Ring, ring.
Llevaban ya tres plantas, a cuatro puertas por planta. Doce timbres tocados para nada. Gutiérrez empezaba a sentirse ya un inútil engañado; Hortensio, por su parte, las estaba pasando canutas. Gutiérrez no daba crédito, pero a su pupilo parecía que le diera vergüenza llamar a los timbres y esperar a que les abrieran. Se ruborizaba, balbuceaba...
- Pareces una exploradora vendiendo cajas de galletas, joder, Hortensio.
- Es que esto de llamar de puerta en puerta, como un vendedor de enciclopedias, me mata. Me recuerda a un trabajo que tuve en mi juventud...
- Pero si eres un niñato, Hortensio, joder. ¿Que vendiste enciclopedias hace cuánto, dos meses?
Hortensio tragaba saliva.
- No, comisario, no es eso... Pero estuve repartiendo propaganda... y fue hace ya unos años, que no soy tan joven... y era un trabajo horrible.
- ¿Horrible? Ya sería para menos.
- Que no, comisario, que es horrible. ¿Qué hemos conseguido hasta ahora?
Gutiérrez hizo repaso.
- Un tipo en calzoncillos, una joven con pelo de recién despertada, tres señoras mayores, una de las cuales ha intentado darme un trozo de bizcocho... ¿Y tú?

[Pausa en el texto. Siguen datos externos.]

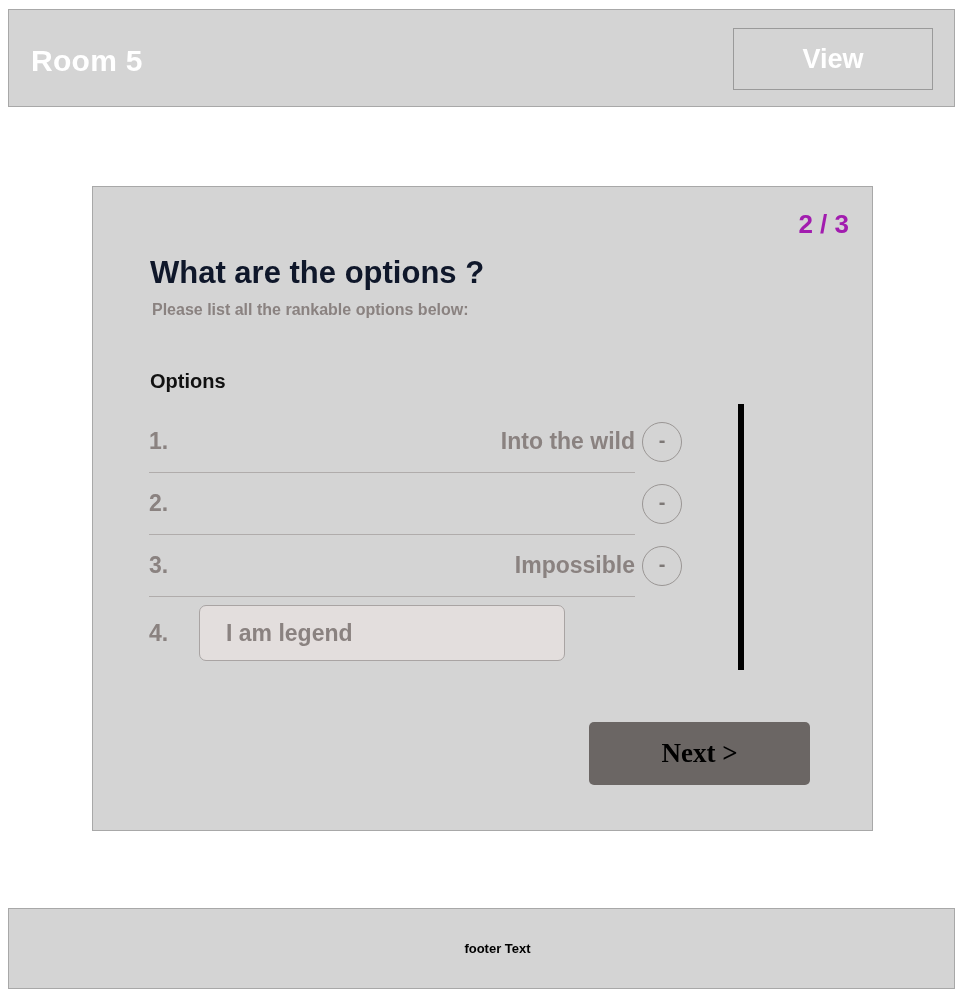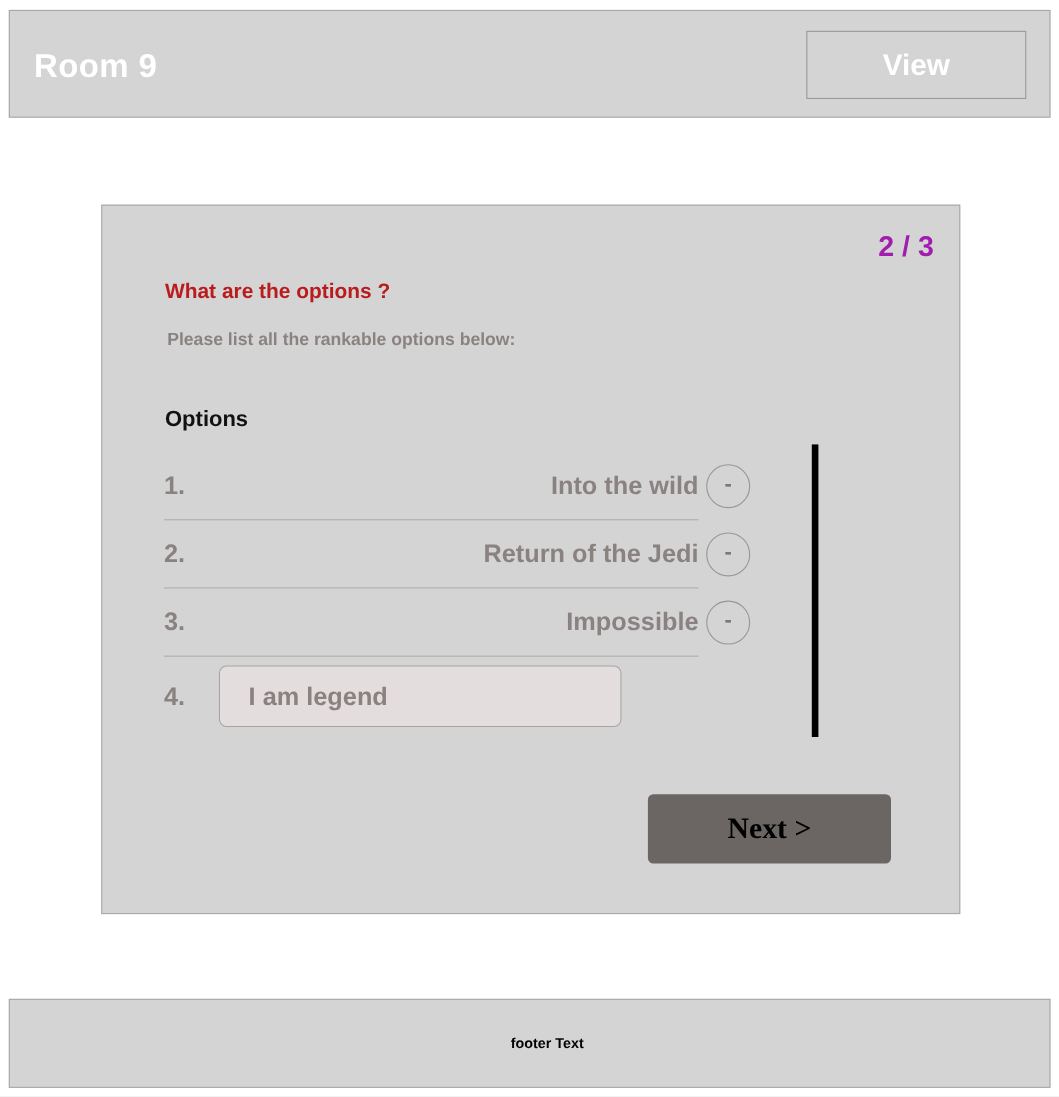--- a/index.html
+++ b/index.html
@@ -71,23 +71,23 @@
     right: 23px;
     top: 22px;
     font-size: 26px;
     font-weight: bold;
     color: #a21caf;
   }
   .card-heading {
     position: absolute;
     left: 57px;
     top: 68px;
-    font-size: 19px;
-    font-weight: bold;
-    color: #b91c1c;
+    font-size: 31px;
+    font-weight: bold;
+    color: #0f172a;
   }
   .card-subheading {
     position: absolute;
     left: 59px;
     top: 114px;
     font-size: 16px;
     font-weight: bold;
     color: #8a8280;
   }
   .options-title {
@@ -225,21 +225,21 @@
   .footer-text {
     font-size: 13px;
     font-weight: bold;
     color: #000000;
   }
 </style>
 </head>
 <body>
 
 <div class="header-bar">
-  <div class="header-title">Room 9</div>
+  <div class="header-title">Room 5</div>
   <div class="view-button">
     <span class="view-button-label">View</span>
   </div>
 </div>
 
 <div class="card">
 
   <div class="page-counter">2 / 3</div>
   <div class="card-heading">What are the options ?</div>
   <div class="card-subheading">Please list all the rankable options below:</div>
@@ -250,21 +250,20 @@
     <div class="option-row">
       <span class="option-index">1.</span>
       <span class="option-label">Into the wild</span>
       <div class="remove-button">
         <span class="remove-button-glyph">-</span>
       </div>
     </div>
 
     <div class="option-row">
       <span class="option-index">2.</span>
-      <span class="option-label">Return of the Jedi</span>
       <div class="remove-button">
         <span class="remove-button-glyph">-</span>
       </div>
     </div>
 
     <div class="option-row">
       <span class="option-index">3.</span>
       <span class="option-label">Impossible</span>
       <div class="remove-button">
         <span class="remove-button-glyph">-</span>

- Parecido. ¿No es horrible?
A Gutiérrez nunca le había parecido tan horrible eso de molestar a la gente.
- Lo peor, Hortensio, es que el mundo se acaba y no encontramos a nadie. Queda la cuarta planta. Allí será, ¿no?
- Allí será, comisario.
Se acercaron a la primera puerta, y llamaron.
Ring, ring.
Les abrió un tipo calvo y extremadamente sonriente.
- Somos la policía.
- ¡Ah, la policía! ¡Por fin! Pasen, pasen, les estaba esperando.
- Es por una alerta nuclear.
- Claro, claro. Enhorabuena. Han dado con su hombre. Pero no se queden ahí, pasen y hablemos.
Gutiérrez y Hortensio se miraron y entraron. El mundo se estaba llenando de locos a un ritmo vertiginoso.